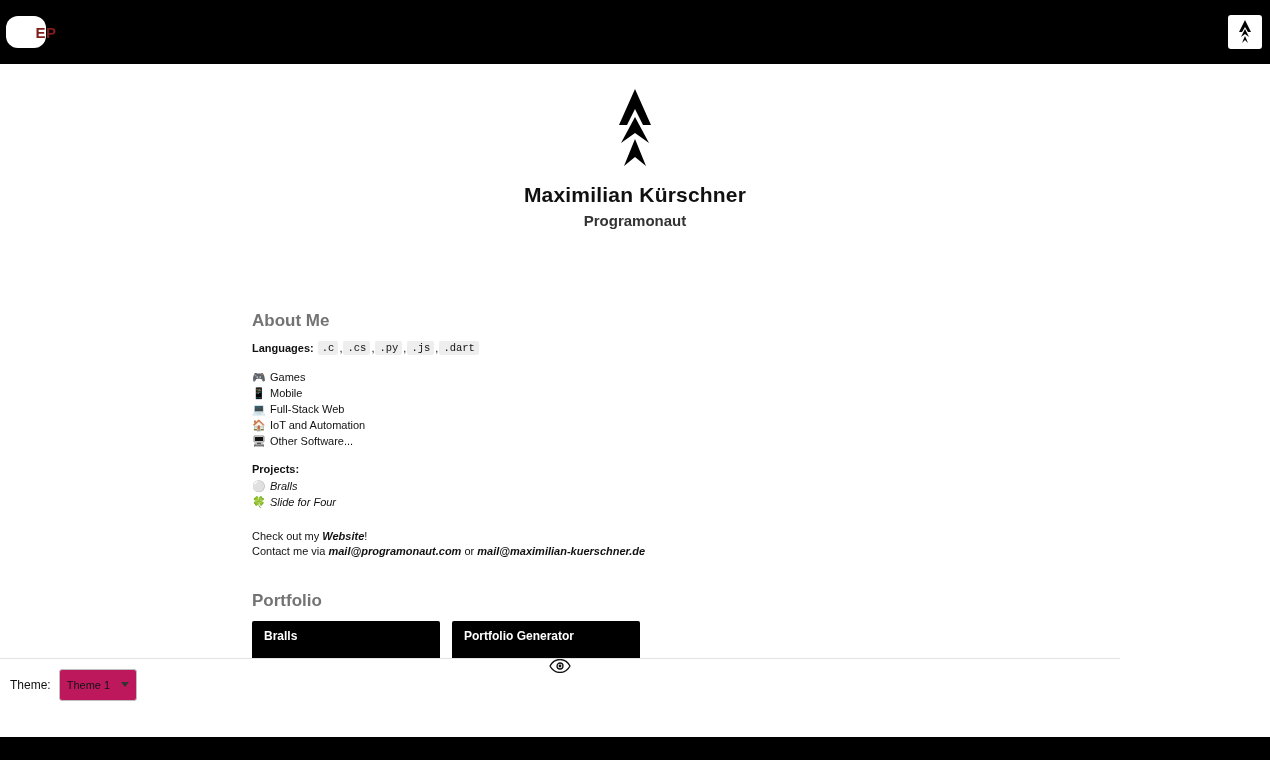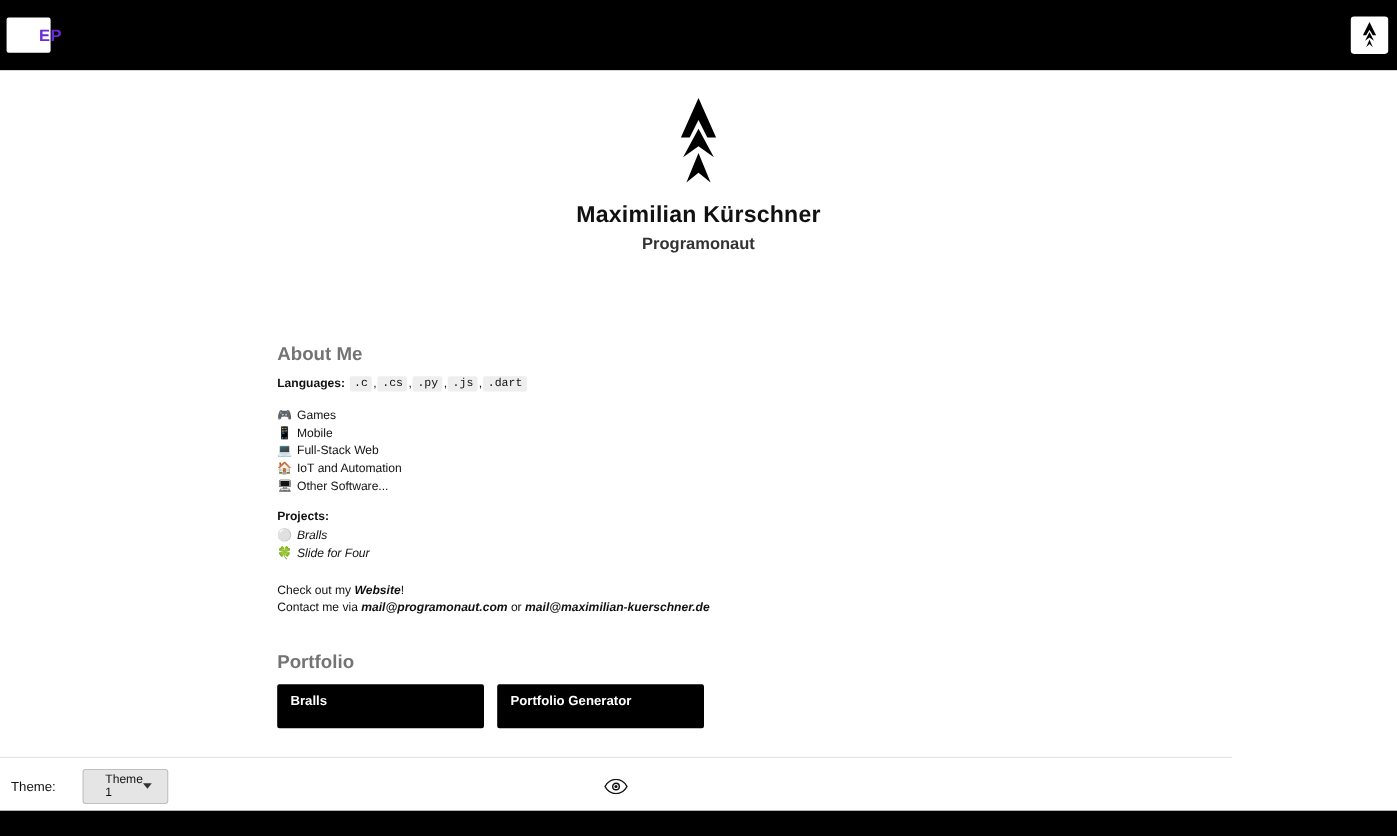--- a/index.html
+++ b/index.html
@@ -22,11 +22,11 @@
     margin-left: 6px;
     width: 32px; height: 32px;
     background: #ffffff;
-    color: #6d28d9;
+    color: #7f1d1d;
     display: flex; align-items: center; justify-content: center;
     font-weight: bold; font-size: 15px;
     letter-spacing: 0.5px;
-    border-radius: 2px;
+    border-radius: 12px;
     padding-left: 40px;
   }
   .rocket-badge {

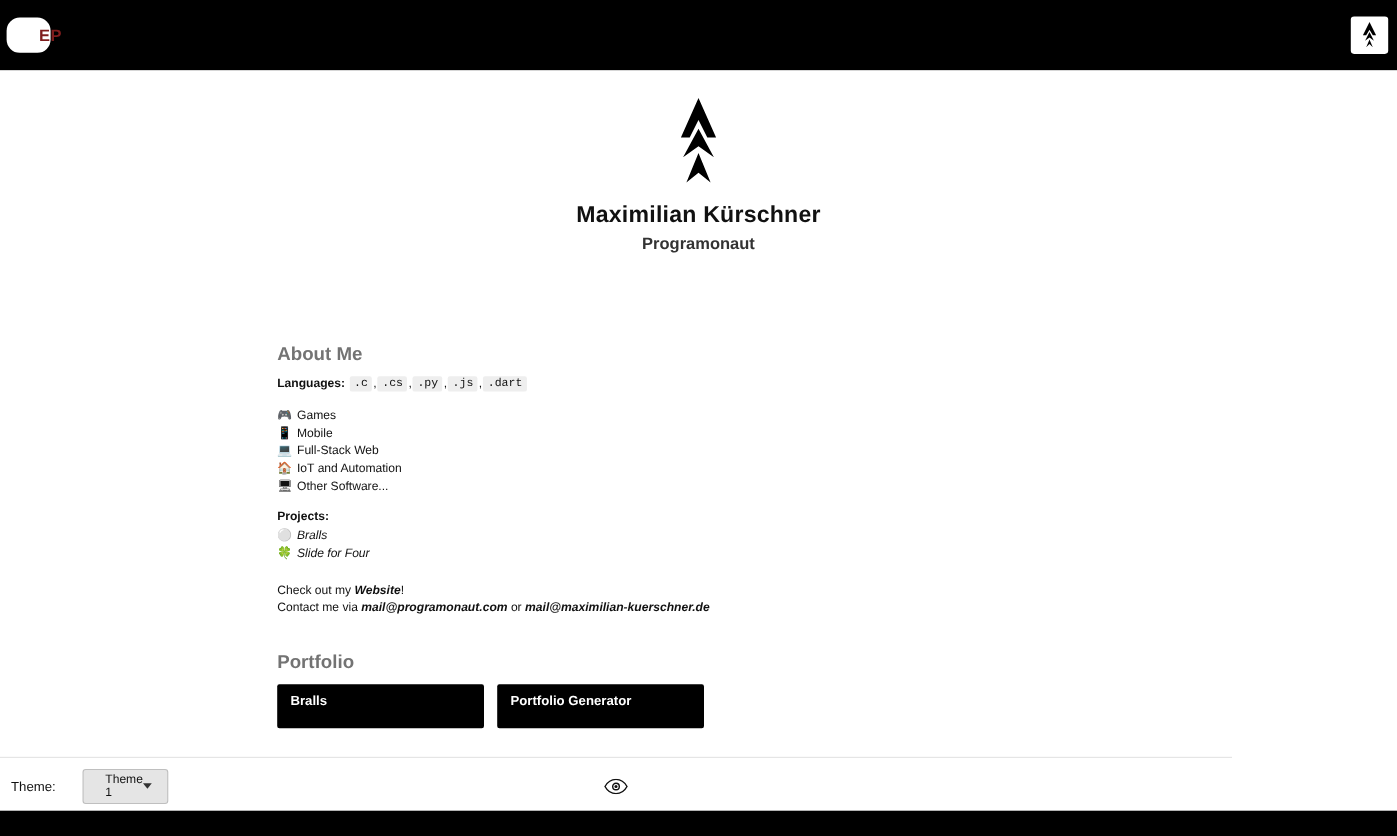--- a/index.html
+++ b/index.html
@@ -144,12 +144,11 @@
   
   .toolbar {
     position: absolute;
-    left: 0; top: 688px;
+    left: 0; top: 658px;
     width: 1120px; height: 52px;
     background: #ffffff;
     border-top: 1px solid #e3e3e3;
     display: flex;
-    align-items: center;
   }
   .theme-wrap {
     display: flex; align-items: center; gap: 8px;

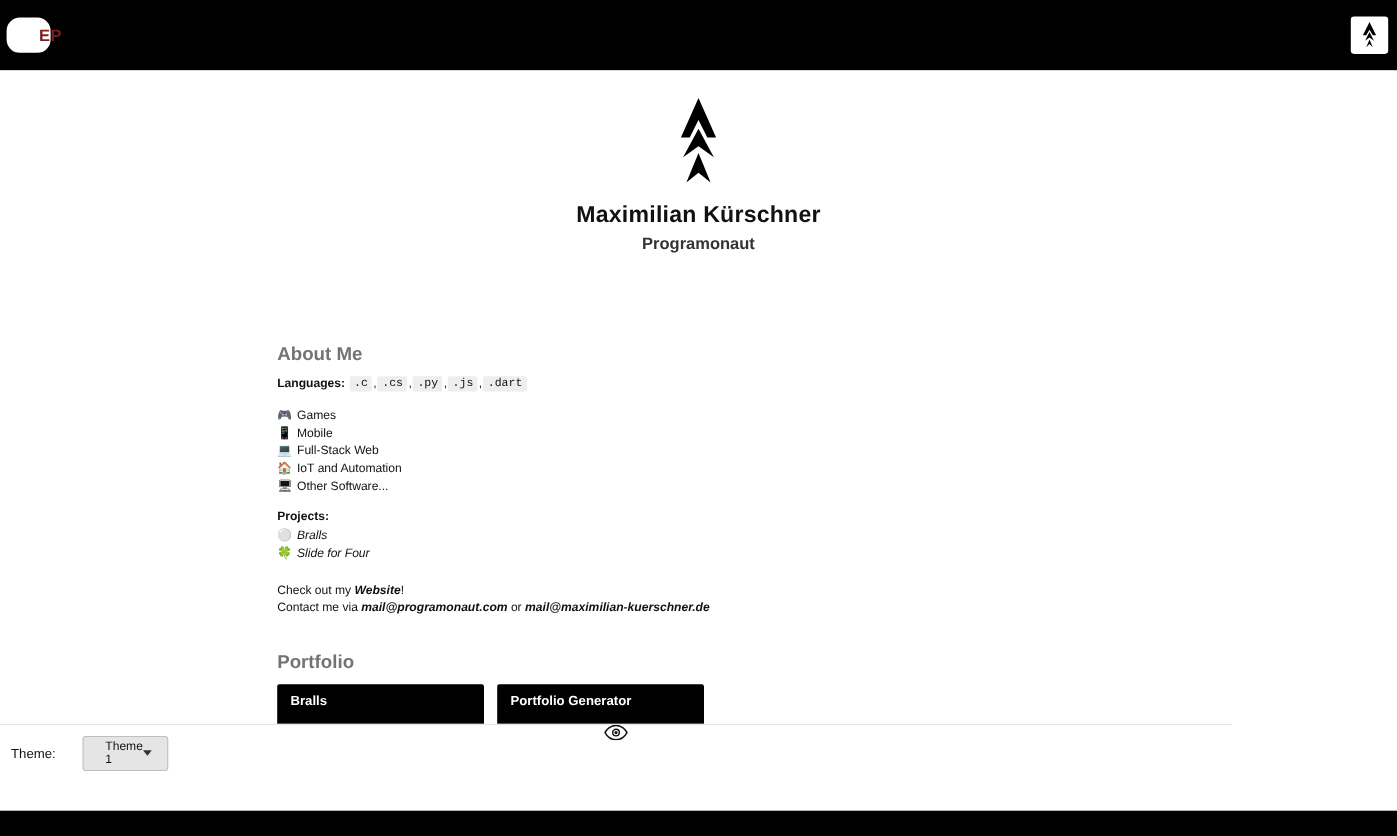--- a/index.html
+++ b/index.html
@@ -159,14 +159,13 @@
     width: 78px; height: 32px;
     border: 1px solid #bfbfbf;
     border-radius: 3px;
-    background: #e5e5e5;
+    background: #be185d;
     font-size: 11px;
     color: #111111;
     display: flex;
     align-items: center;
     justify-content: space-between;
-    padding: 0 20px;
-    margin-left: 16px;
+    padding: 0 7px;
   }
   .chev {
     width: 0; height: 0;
───
* [Aim of the task] Go line by line through the records above and copy each one containing "border".

* [Written answer]
-    border-radius: 2px;
+    border-radius: 12px;
     border-top: 1px solid #e3e3e3;
     border: 1px solid #bfbfbf;
     border-radius: 3px;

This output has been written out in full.